- TASK -
Transcribe all of the records word for word, but omit the pictures.

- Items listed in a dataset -
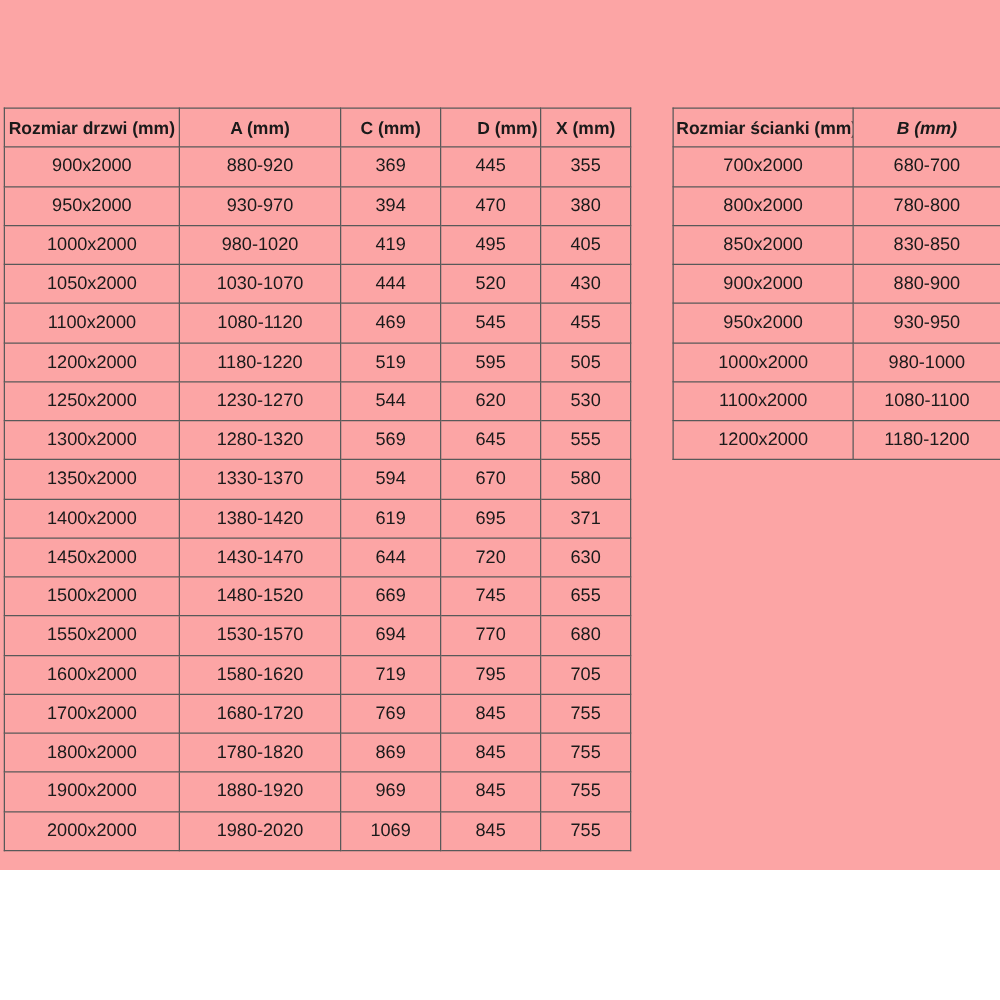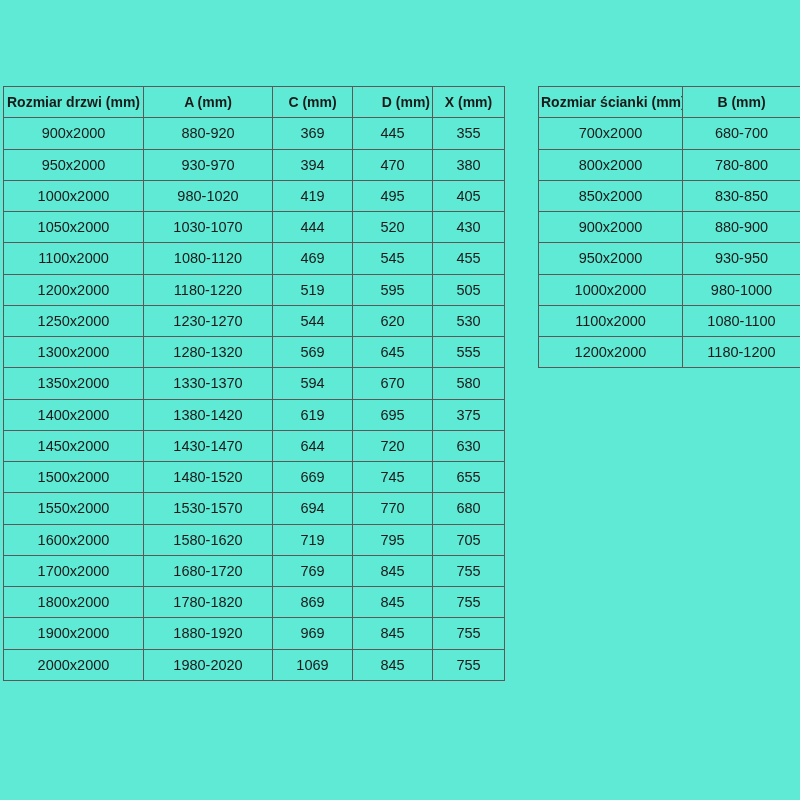"Rozmiar drzwi (mm)" .page { background: #5eead4 -> #fca5a5; height: 800px -> 696px }
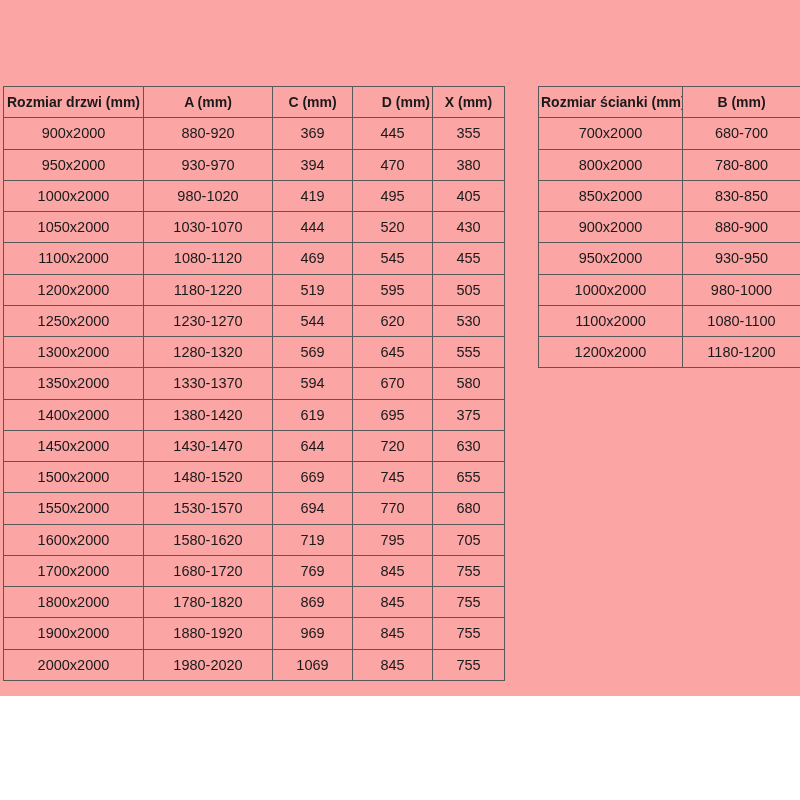"B (mm)" #wall-table th:nth-child(2) { font-style: none -> italic }
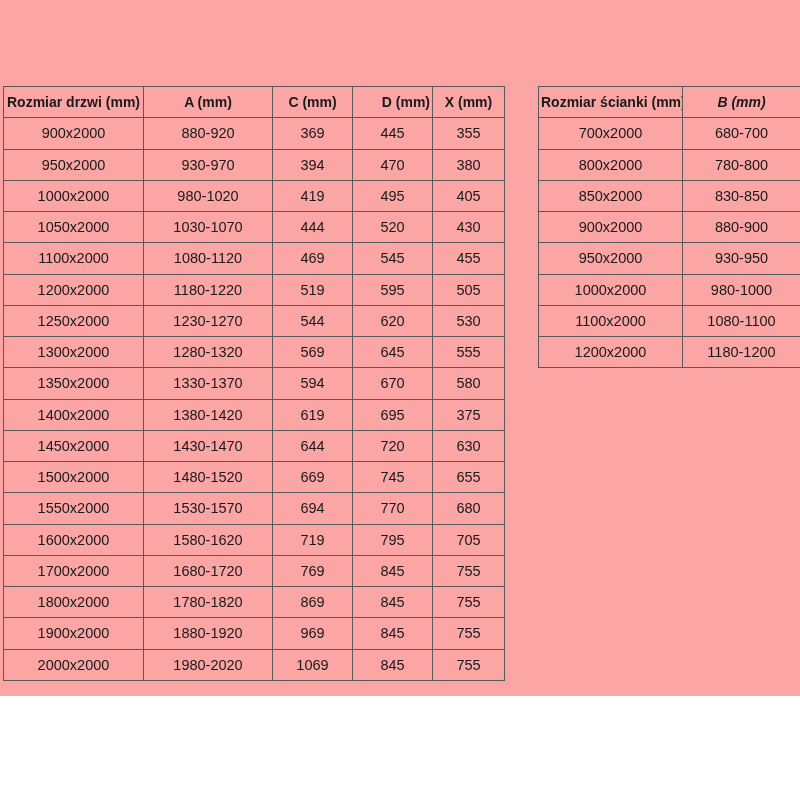"375" td { text: 375 -> 371 }
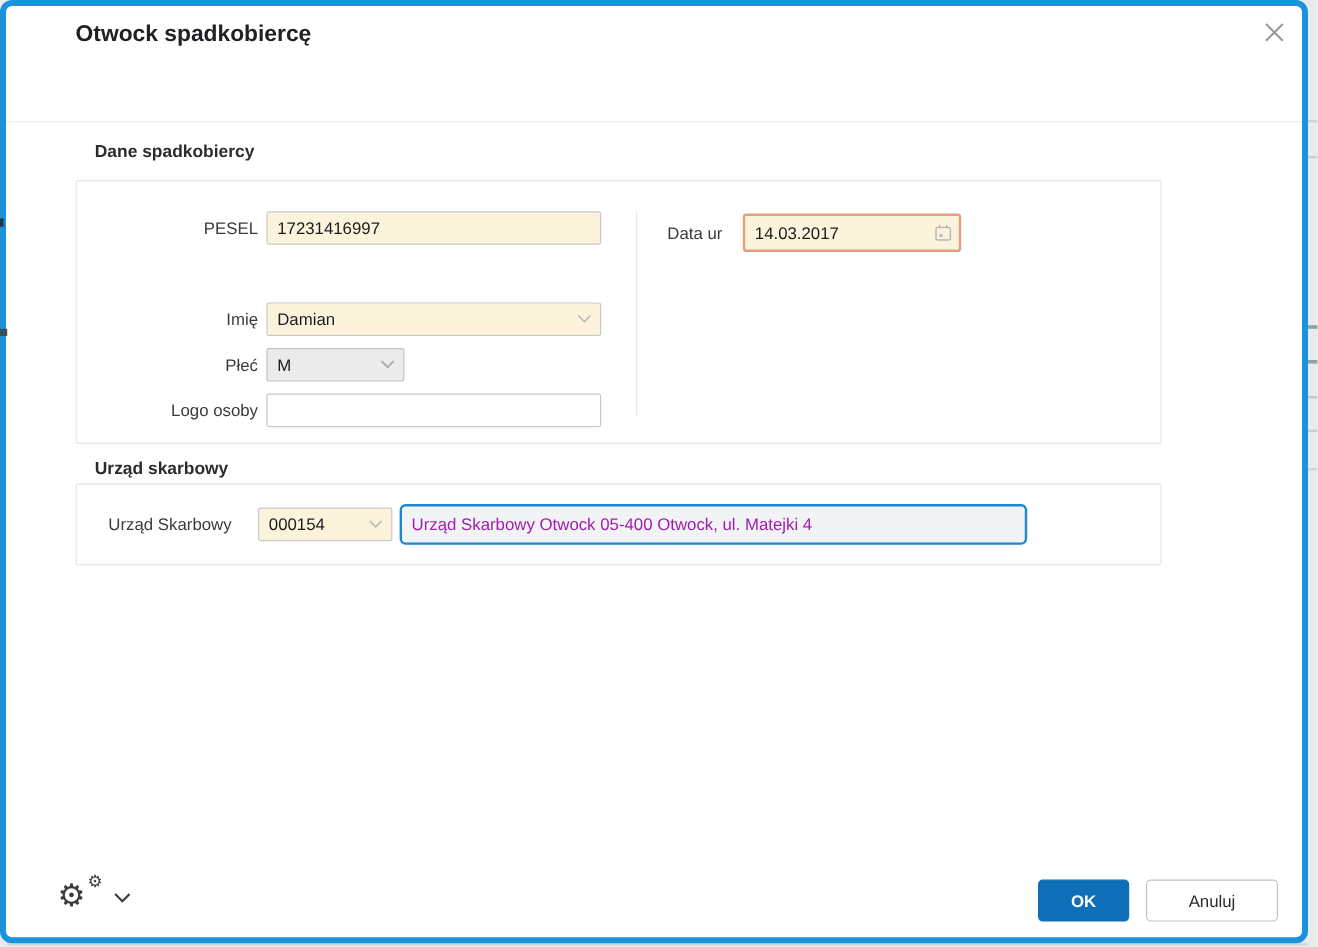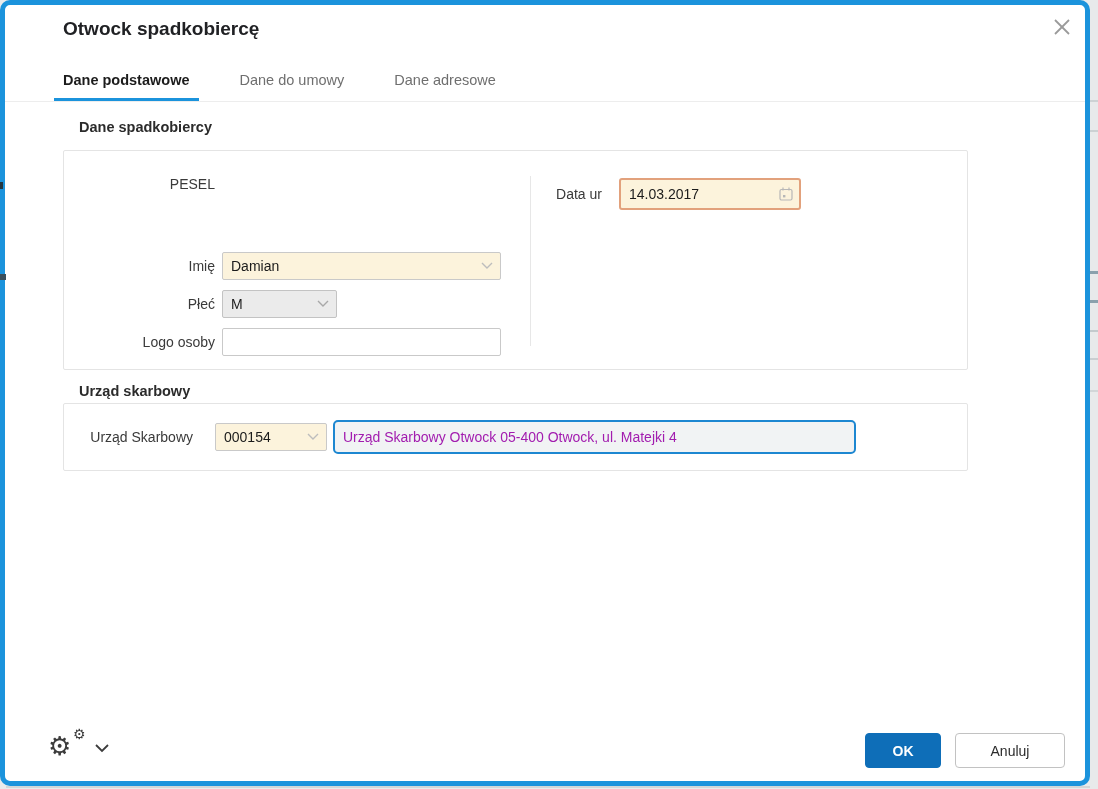"Dane podstawowe" div.tabs { html: <div> <div>Dane podstawowe</div> <div>Dane do umowy</div> <div>Dane adresowe</div> </div> -> none }
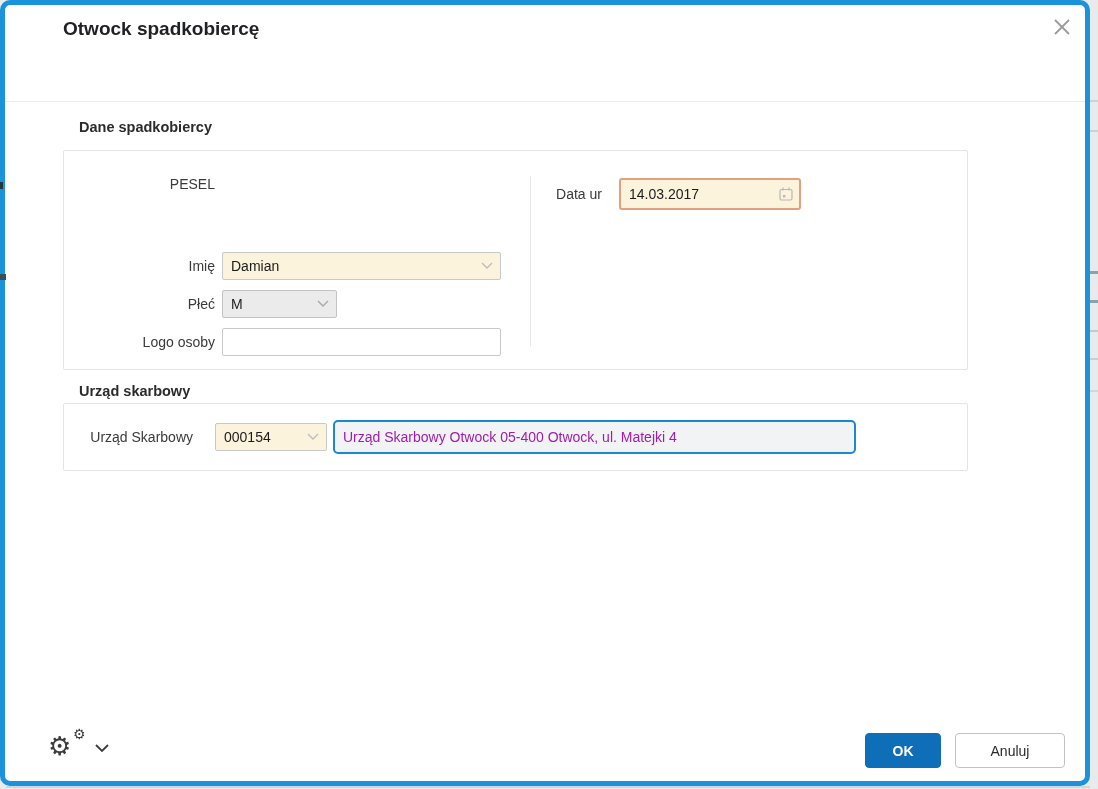"17231416997" input.inp { html: none -> <input> }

- WRITTEN SOLUTION -
"Rozmiar drzwi (mm)" .page { background: #5eead4 -> #fca5a5; height: 800px -> 696px }
"B (mm)" #wall-table th:nth-child(2) { font-style: none -> italic }
"375" td { text: 375 -> 371 }
"Dane podstawowe" div.tabs { html: <div> <div>Dane podstawowe</div> <div>Dane do umowy</div> <div>Dane adresowe</div> </div> -> none }
"17231416997" input.inp { html: none -> <input> }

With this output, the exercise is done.